BRIEF_KASTEN
Es waren acht Jahre, die Asia Bibi im Gefängnis verbrachte. Die Katholikin wurde 2010 zum Tode verurteilt. Dazu geführt haben soll ein Streit zwischen Asia Bibi mit muslimischen Frauen, die die Christin beschuldigten, den Propheten Mohammed beleidigt zu haben. Abgespielt hat sich der Vorfall in Bibis pakistanischem Heimatdorf Ittanwali, wo sie auf der Farm eines Landbesitzers arbeitete. Gemeinsam mit ihrem Mann, einem Ziegeleiarbeiter, und ihren fünf Kindern zählte sie zur christlichen Minderheit im Dorf, das überwiegend von Muslimen bewohnt ist.

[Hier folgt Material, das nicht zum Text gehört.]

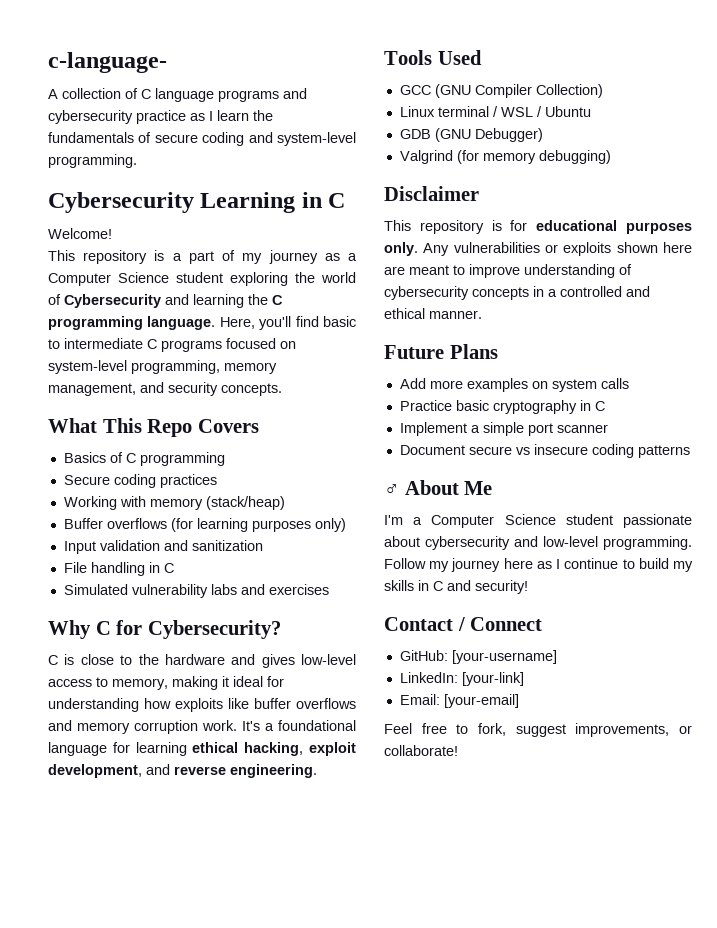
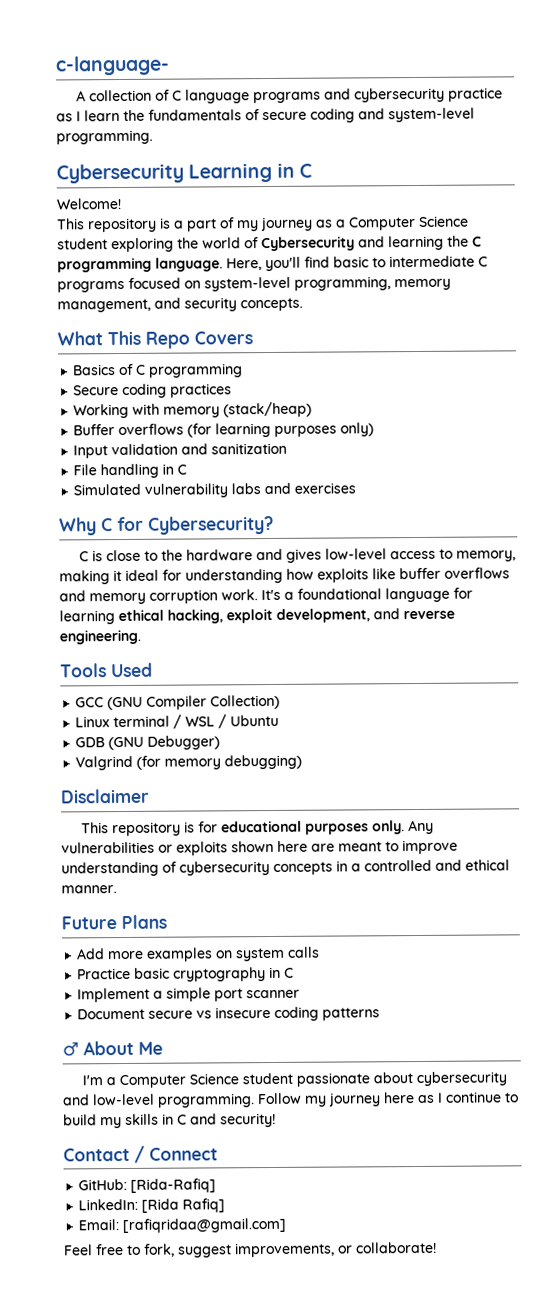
- GitHub: [your-username]
+ GitHub: [Rida-Rafiq]
- LinkedIn: [your-link]
+ LinkedIn: [Rida Rafiq]
- Email: [your-email]
+ Email: [rafiqridaa@gmail.com]

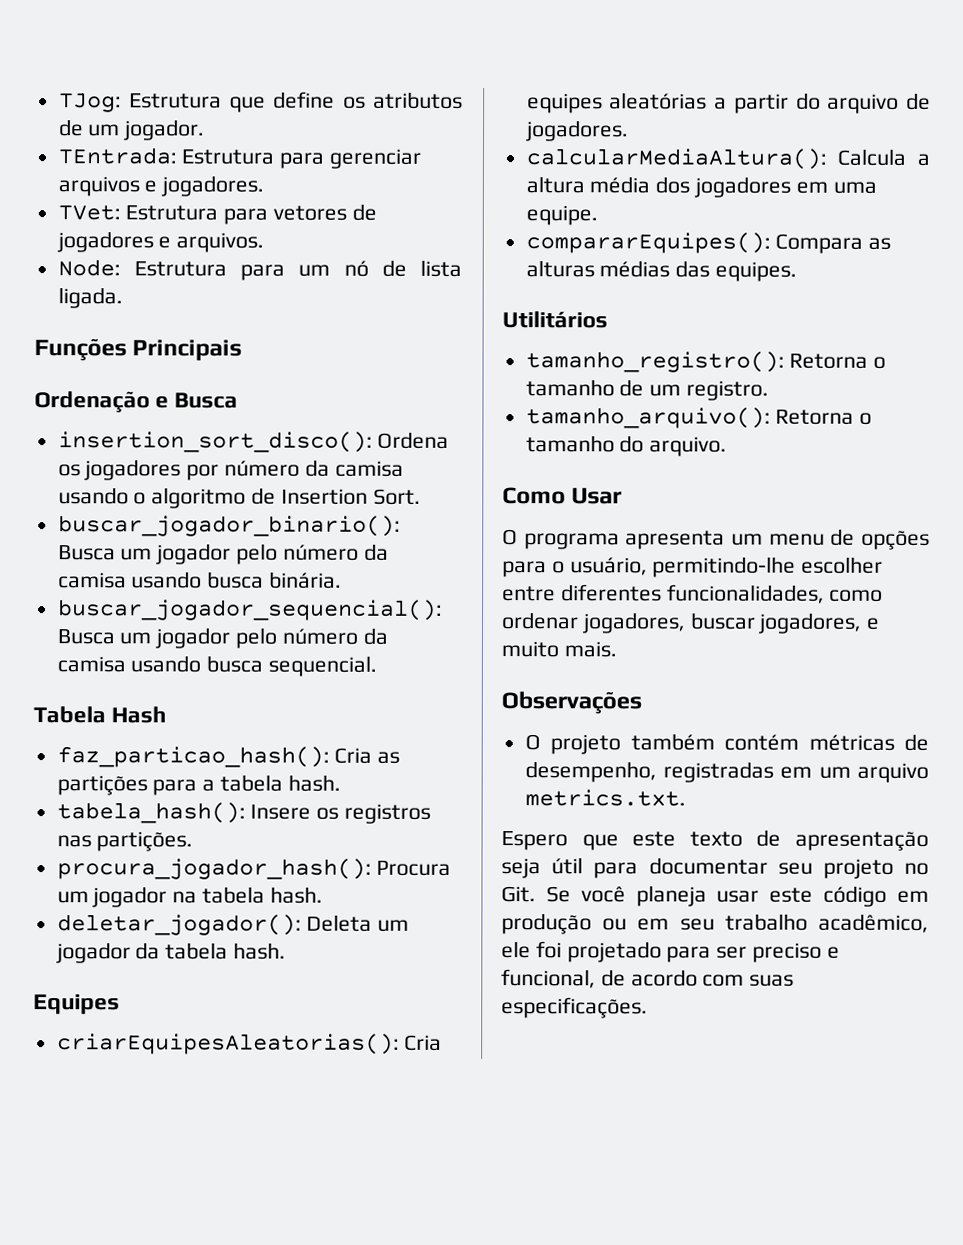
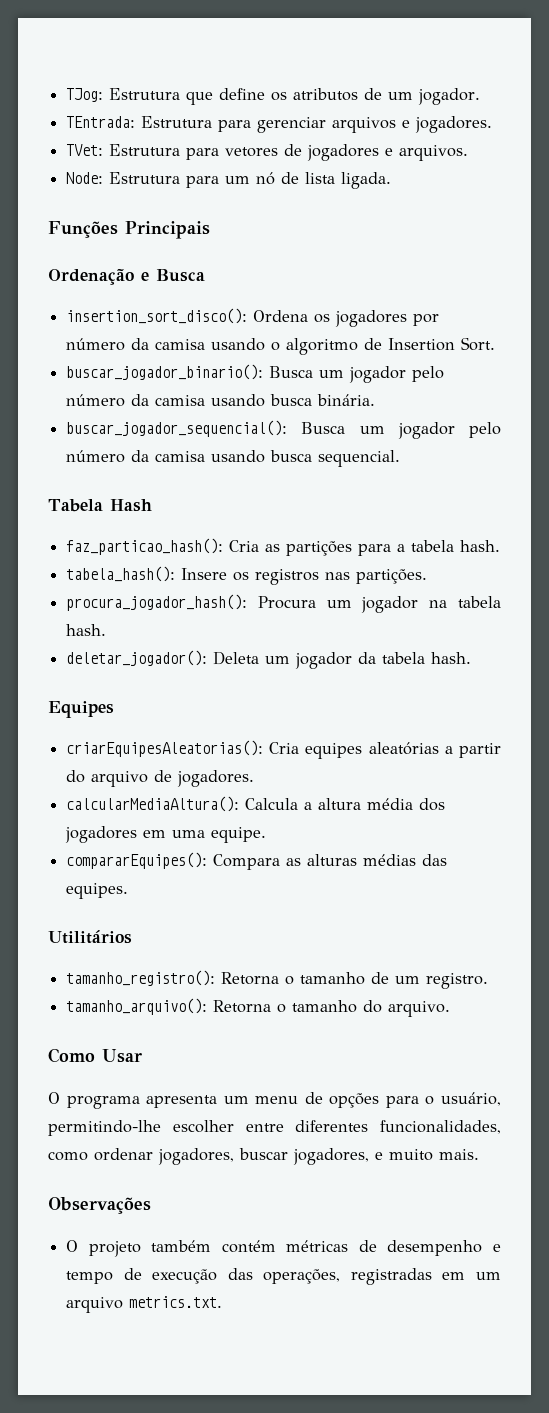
- O projeto também contém métricas de desempenho, registradas em um arquivo metrics.txt.
+ O projeto também contém métricas de desempenho e tempo de execução das operações, registradas em um arquivo metrics.txt.
- Espero que este texto de apresentação seja útil para documentar seu projeto no Git. Se você planeja usar este código em produção ou em seu trabalho acadêmico, ele foi projetado para ser preciso e funcional, de acordo com suas especificações.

Kanada. Freigesprochen wurde die Katholikin vom Obersten Gerichtshof Pakistans schon am 31. Oktober 2018. Nach ihrer Haftentlassung im November lebte sie wegen Todesdrohungen unter hohen Sicherheitsvorkehrungen an einem geheimen Ort. Nun ist sie laut einem Zeitungsbericht nach Kanada ausgereist und wieder „mit ihrer Familie vereint“, zitiert die „Frankfurter Allgemeine Zeitung“ Bibis Anwalt, Saif Ul-Malook. Demnach war die Katholikin mit ihrem Mann in das Land übergesiedelt, in dem sich bereits ihre Töchter aufhielten. Den genauen Zeitpunkt ihrer Ausreise und wie sie das Land verlassen habe, könne der Anwalt aus Sicherheitsgründen nicht offenlegen. Er selbst lebt dem Bericht zufolge weiter in Pakistan.